*** Opening Data records ***

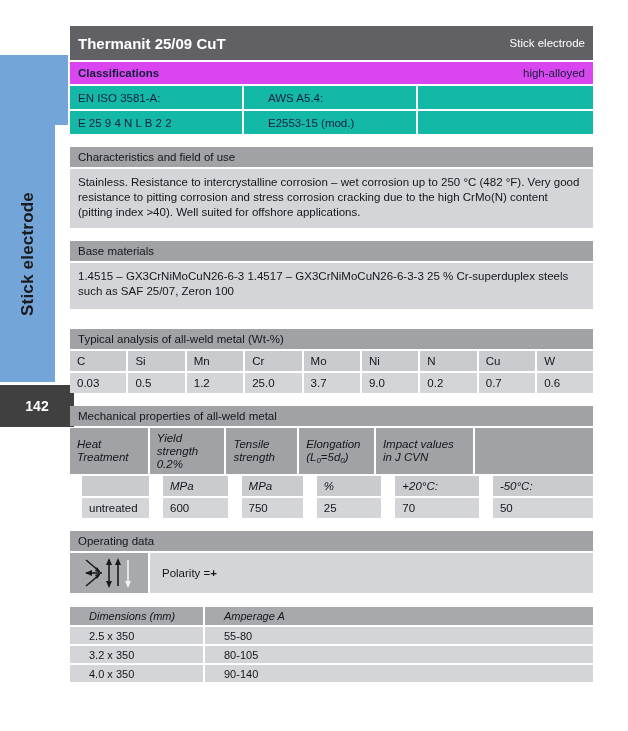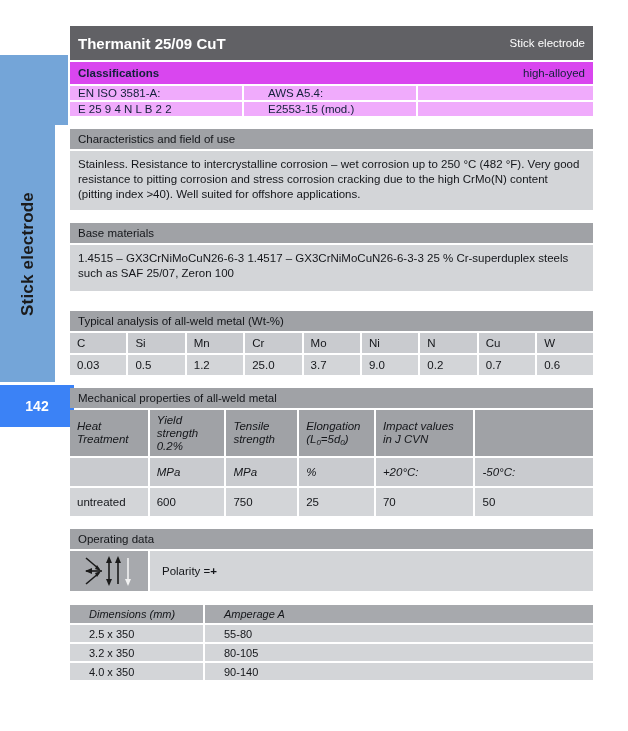--- a/index.html
+++ b/index.html
@@ -122,8 +122,8 @@
     gap: 2px;
   }
   .class-cell {
-    background: #f0abfc;
-    height: 14px;
+    background: #14b8a6;
+    height: 23px;
     display: flex;
     align-items: center;
     padding: 0 8px;

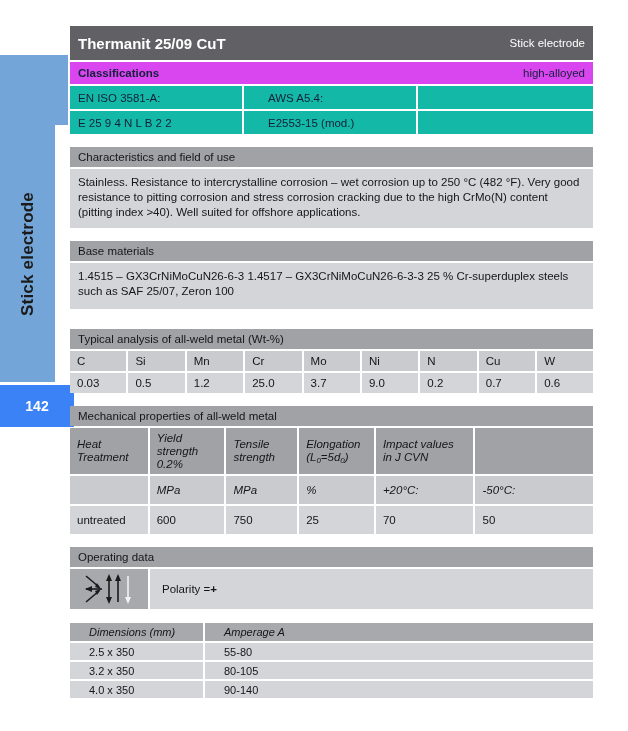--- a/index.html
+++ b/index.html
@@ -59,7 +59,7 @@
     top: 385px;
     width: 74px;
     height: 42px;
-    background: #3b82f6;
+    background: #404040;
     display: flex;
     align-items: center;
     justify-content: center;

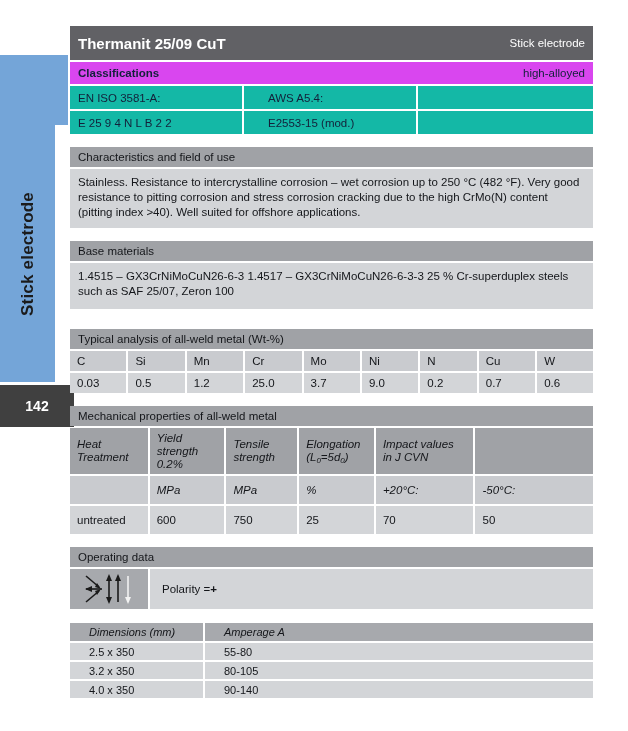--- a/index.html
+++ b/index.html
@@ -202,7 +202,7 @@
   .mw6 { width: 118px; }
   .mech-row { display: flex; gap: 2px; }
   .mech-row .cell {
-    height: 28px;
+    height: 20px;
     display: flex;
     align-items: center;
     padding: 0 7px;
@@ -210,6 +210,7 @@
     font-size: 11.5px;
     color: #14161a;
     background: #d3d5d8;
+    margin-left: 12px;
   }
   .mech-row.units .cell {
     background: #c9cbcf;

*** Closing Data records ***

Task to complete: Your answer must be the lines from the one containing "-59,7 +59,7 @@" through the last line of the records, printed exactly with no pictures; please include both ends.

Reply to the exercise:
@@ -59,7 +59,7 @@
     top: 385px;
     width: 74px;
     height: 42px;
-    background: #3b82f6;
+    background: #404040;
     display: flex;
     align-items: center;
     justify-content: center;

--- a/index.html
+++ b/index.html
@@ -202,7 +202,7 @@
   .mw6 { width: 118px; }
   .mech-row { display: flex; gap: 2px; }
   .mech-row .cell {
-    height: 28px;
+    height: 20px;
     display: flex;
     align-items: center;
     padding: 0 7px;
@@ -210,6 +210,7 @@
     font-size: 11.5px;
     color: #14161a;
     background: #d3d5d8;
+    margin-left: 12px;
   }
   .mech-row.units .cell {
     background: #c9cbcf;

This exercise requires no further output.